The name is significant. It represents a ‘family’ of railways that are to be operated on a decentralised basis. Each member of the family will aim to provide a service of quality, tuned to meet the specific needs of a readily recognisable area of the country.
All these services will interconnect seamlessly right across England, Wales and Scotland. By April 1992 we shall have reorganised ourselves into five profit centres: ScotRail, North East, North West, Central, and South Wales & West.
The ‘seamlessness’ of the operation will be represented by a new, strong but sympathetic corporate identity scheme. It will provide the ‘family likeness’. At the same time, it is flexible enough to enable staff and public alike to detect a degree of individuality, as in all families. This is particularly true in the case of the Passenger Transport Executives (PTEs) which make such a contribution to the network and plan even greater investment in the near future.
The corporate identity is a theme with variations, but the variations are pre-ordained so as to create a coherent whole.
A large number of people within the organisation have contributed their ideas. The actual scheme, the core of which is contained within the Identity Management binder, is the work of professionals with great experience in this particular field. But they have been building, and continue to build, on a foundation of your ideas. It is very much your corporate identity.
We need to put it in place quickly in order to reap the rewards of nationwide recognition. New stations and trains, and all publications due for reprinting will take on the family characteristics straight away. Existing stations and rolling stock will acquire them as and when they need refurbishing. This will help to control costs and provide us with time to raise the level of our performance. Ideally, our path towards a higher quality service and the public’s path towards greater recognition of us and what we have to offer will coincide within the next two or three years. And that will benefit us all.
Gordon Pettitt, Managing Director
Does a Corporate Identity really matter?
Making Regional Railways into the kind of service that we'd all like to use.
Yes it does, for several important reasons. First and foremost, you, the people who make Regional Railways what it is and what it will become, need to know who and what you are working for. You need to be able to recognise everything and everyone that is part of the business if you are genuinely to feel a member of the team.
Once the team has succeeded in making Regional Railways into the kind of service that we’d all like to use – one that customers can rely on, that takes them where they want to go, in comfort and on time – the corporate identity will have become much more than a code for identifying different bits of the business. It will have become the outward visible sign of an organisation that gives its customers what they want, a service that its workforce will have built together and will be proud to live up to.

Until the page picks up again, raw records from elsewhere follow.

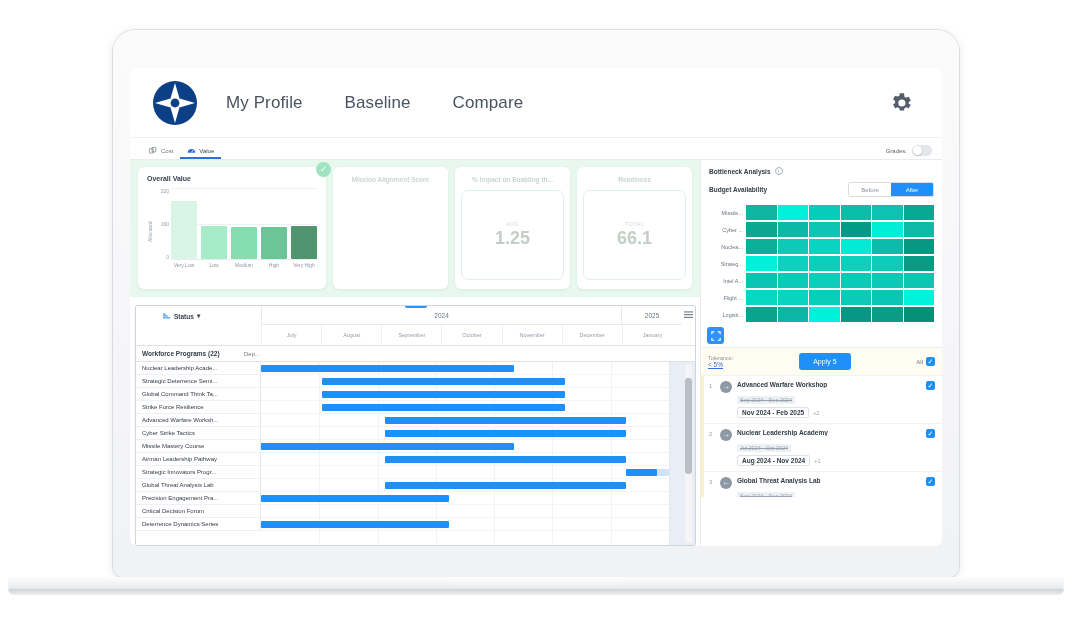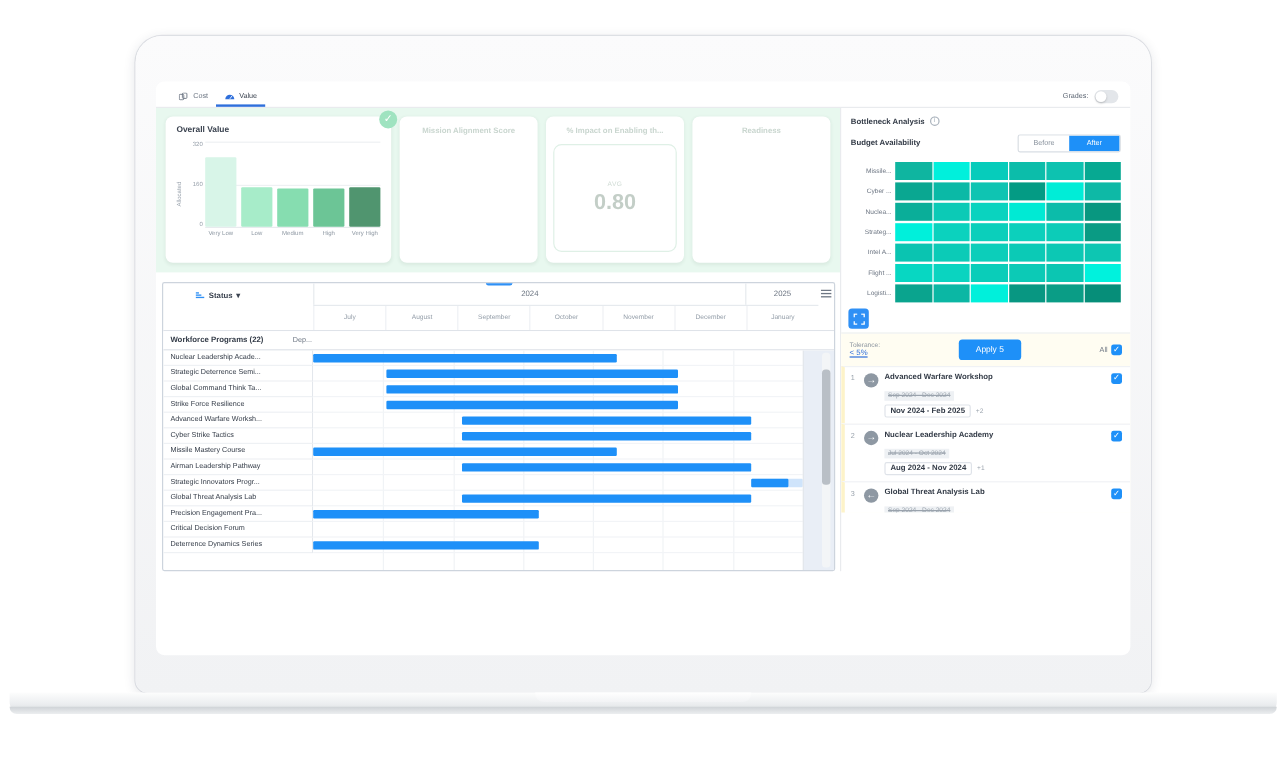--- a/index.html
+++ b/index.html
@@ -307,20 +307,40 @@
   .adj-delta { font-size: 5.5px; color: #9aa3ad; }
 </style>
 </head>
 <body>
 
 <div id="laptop-mockup">
   <div id="laptop-lid"></div>
 
   <div id="laptop-screen">
 
+    <div id="app-header">
+      <svg id="brand-logo" viewBox="0 0 46 46">
+        <circle cx="23" cy="23" r="22" fill="#0b3f86"></circle>
+        <path d="M23 3 L27.5 18.5 L23 23 L18.5 18.5 Z" fill="#fff"></path>
+        <path d="M43 23 L27.5 27.5 L23 23 L27.5 18.5 Z" fill="#fff"></path>
+        <path d="M23 43 L18.5 27.5 L23 23 L27.5 27.5 Z" fill="#fff"></path>
+        <path d="M3 23 L18.5 18.5 L23 23 L18.5 27.5 Z" fill="#fff"></path>
+        <circle cx="23" cy="23" r="4.4" fill="#0b3f86"></circle>
+      </svg>
+
+      <div id="main-nav">
+        <div class="nav-link">My Profile</div>
+        <div class="nav-link">Baseline</div>
+        <div class="nav-link">Compare</div>
+      </div>
+
+      <svg id="settings-gear" viewBox="0 0 24 24" fill="#545d6b">
+        <path d="M19.1 12.9a7.5 7.5 0 000-1.8l2-1.5-2-3.4-2.3.9a7.3 7.3 0 00-1.6-.9L14.8 3h-3.9l-.4 2.2c-.6.2-1.1.5-1.6.9l-2.3-.9-2 3.4 2 1.5a7.5 7.5 0 000 1.8l-2 1.5 2 3.4 2.3-.9c.5.4 1 .7 1.6.9l.4 2.2h3.9l.4-2.2c.6-.2 1.1-.5 1.6-.9l2.3.9 2-3.4zM12.8 15.3a3.3 3.3 0 110-6.6 3.3 3.3 0 010 6.6z"></path>
+      </svg>
+    </div>
 
     <div id="sub-toolbar">
       <div class="sub-tab">
         <svg class="tab-ico" viewBox="0 0 12 9">
           <rect x="0.5" y="2" width="5" height="6" rx="1" fill="none" stroke="#6d7683" stroke-width="1"></rect>
           <rect x="4" y="0.5" width="5" height="6" rx="1" fill="none" stroke="#6d7683" stroke-width="1"></rect>
         </svg>
         <span>Cost</span>
       </div>
       <div class="sub-tab active">
@@ -375,26 +395,30 @@
             </div>
 
             <div class="sum-card metric-card">
               <div class="metric-title">Mission Alignment Score</div>
             </div>
 
             <div class="sum-card metric-card">
               <div class="metric-title">% Impact on Enabling th...</div>
               <div class="metric-inner">
                 <div class="metric-kicker">AVG</div>
-                <div class="metric-value">0.80</div>
+                <div class="metric-value">1.25</div>
               </div>
             </div>
 
             <div class="sum-card metric-card">
               <div class="metric-title">Readiness</div>
+              <div class="metric-inner">
+                <div class="metric-kicker">TOTAL</div>
+                <div class="metric-value">66.1</div>
+              </div>
             </div>
           </div>
         </div>
 
         <div id="gantt-panel">
           <div id="gantt-top-handle"></div>
 
           <div id="gantt-head">
             <div id="gantt-head-left">
               <div id="status-btn">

By then the corporate identity will be doing a parallel and equally important job in the eyes of the customers. It will have become a symbol of all the virtues that together add up to the “brand”: competence, reliability, high standards of care and maintenance, and friendly service. We want our customers to feel a sense of confidence whenever they recognise any part of the Regional Railways corporate identity.
A corporate identity is a two-edged sword. Its message is: “We are the people who are responsible for this service that you are receiving”. And it says that, whether the service is good or bad. We have to ensure that at all times and in all circumstances it is good or we damage the customers’ view of us and, ultimately, our business.
How does Regional Railways fit into B.R.?
This is a service that is part of British Rail as a whole.
As you will see from the new Regional Railways logotype, endorsed as it is by the British Rail symbol, this is a service that is part of British Rail as a whole. A major part.
This is the reason why you will find that some of the elements of your new corporate identity are the same as those on Intercity and Network SouthEast. The signing system continues to use Rail Alphabet. The Helvetica typeface continues on all material that provides the customer with information about the how, why and where of getting from A to B.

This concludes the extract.